PALMA EN LLAMAS: EL PATRÓN YA ESTÁ AQUÍ
El Drac de na Coca despierta a una Palma sedienta de fiesta
Palma ha saltado hoy por los aires. El inicio de las fiestas de Sant Sebastià 2026 ha dejado de ser una simple tradición para convertirse en un fenómeno de masas que ha colapsado el centro histórico. Con el Drac de na Coca despertando ante una multitud enloquecida y el escalofriante Día de la Pesta recorriendo las arterias de la ciudad, el sentimiento llonguet ha tomado las calles en una jornada de caos, fe y euforia que ya es viral en todas las redes.
No ha sido un inicio cualquiera. Desde las 10:00 de la mañana, el centro de Palma era una olla a presión. El Ayuntamiento ha dado el pistoletazo de salida a unas fiestas de Sant Sebastià 2026 que huelen a historia. El momento cumbre de la mañana llegó con el rugido —simbólico y ensordecedor— del Drac de na Coca, despertado por el entusiasmo de los alumnos del colegio Pius XII, quienes han custodiado la llama de la fiesta ante una Plaça de Cort donde no cabía ni un alfiler.
Pero el plato fuerte, el que ha encogido el corazón de los presentes, ha sido el Día de la Pesta, la recreación de la llegada de las reliquias del santo ha teñido de misterio el atardecer palmesano.

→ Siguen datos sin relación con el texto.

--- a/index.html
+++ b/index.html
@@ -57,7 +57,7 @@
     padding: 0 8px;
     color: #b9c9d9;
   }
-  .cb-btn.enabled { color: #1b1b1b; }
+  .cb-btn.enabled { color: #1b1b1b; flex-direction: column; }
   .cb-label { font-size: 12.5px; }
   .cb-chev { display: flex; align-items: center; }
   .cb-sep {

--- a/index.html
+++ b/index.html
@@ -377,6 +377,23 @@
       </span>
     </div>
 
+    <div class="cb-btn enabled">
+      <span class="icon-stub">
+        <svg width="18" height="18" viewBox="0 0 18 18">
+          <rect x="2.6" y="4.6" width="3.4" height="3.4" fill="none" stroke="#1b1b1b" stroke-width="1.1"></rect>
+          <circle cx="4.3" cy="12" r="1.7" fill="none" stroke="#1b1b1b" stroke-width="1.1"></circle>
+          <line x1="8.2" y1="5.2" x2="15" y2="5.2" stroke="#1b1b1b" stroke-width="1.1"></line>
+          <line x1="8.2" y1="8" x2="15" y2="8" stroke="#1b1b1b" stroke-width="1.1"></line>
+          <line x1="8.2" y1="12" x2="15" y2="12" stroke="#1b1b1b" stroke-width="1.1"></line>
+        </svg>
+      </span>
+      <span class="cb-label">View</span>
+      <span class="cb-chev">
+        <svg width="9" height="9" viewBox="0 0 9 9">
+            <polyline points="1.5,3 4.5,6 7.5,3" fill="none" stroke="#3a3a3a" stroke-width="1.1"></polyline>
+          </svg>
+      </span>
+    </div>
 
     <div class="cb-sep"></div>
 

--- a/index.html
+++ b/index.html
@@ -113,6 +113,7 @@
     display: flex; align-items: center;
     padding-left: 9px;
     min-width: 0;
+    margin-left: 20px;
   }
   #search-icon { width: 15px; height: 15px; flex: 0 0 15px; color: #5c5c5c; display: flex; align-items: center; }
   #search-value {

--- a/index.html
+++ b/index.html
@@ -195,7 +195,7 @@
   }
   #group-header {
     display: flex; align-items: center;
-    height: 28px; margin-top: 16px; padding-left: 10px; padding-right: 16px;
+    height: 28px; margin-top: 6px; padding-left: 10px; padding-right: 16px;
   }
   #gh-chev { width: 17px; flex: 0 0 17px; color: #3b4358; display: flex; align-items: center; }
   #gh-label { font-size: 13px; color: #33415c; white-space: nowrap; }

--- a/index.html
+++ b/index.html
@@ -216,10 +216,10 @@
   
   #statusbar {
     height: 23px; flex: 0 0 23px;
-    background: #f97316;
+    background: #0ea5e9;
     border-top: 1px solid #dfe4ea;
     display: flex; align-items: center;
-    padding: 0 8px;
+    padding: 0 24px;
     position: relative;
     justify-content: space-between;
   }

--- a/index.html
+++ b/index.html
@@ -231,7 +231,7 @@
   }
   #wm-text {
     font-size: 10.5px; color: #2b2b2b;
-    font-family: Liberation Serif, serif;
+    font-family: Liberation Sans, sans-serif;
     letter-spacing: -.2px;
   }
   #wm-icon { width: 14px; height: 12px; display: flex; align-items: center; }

A las 17:30 h, la comitiva partía envuelta en un silencio sepulcral, roto solo por los tambores, recreando aquel siglo XVI donde la enfermedad asolaba la ciudad. La entrega de las reliquias en la Plaça de Llorenç Bisbal a las 19:00 h ha sido el clímax de una tarde donde la fe y la cultura se han fundido en un solo abrazo.
La jornada cierra con la música de Madison y las mezclas de DJ Secreto, encargados de transformar el recogimiento en euforia. Las redes sociales arden: "Hacía años que no se sentía esta fuerza", reza uno de los comentarios más virales en X. El tráfico en el centro ha sido un caos necesario para dar paso a la leyenda. Palma ya no duerme. Sant Sebastià ha vuelto para recordarnos quiénes somos.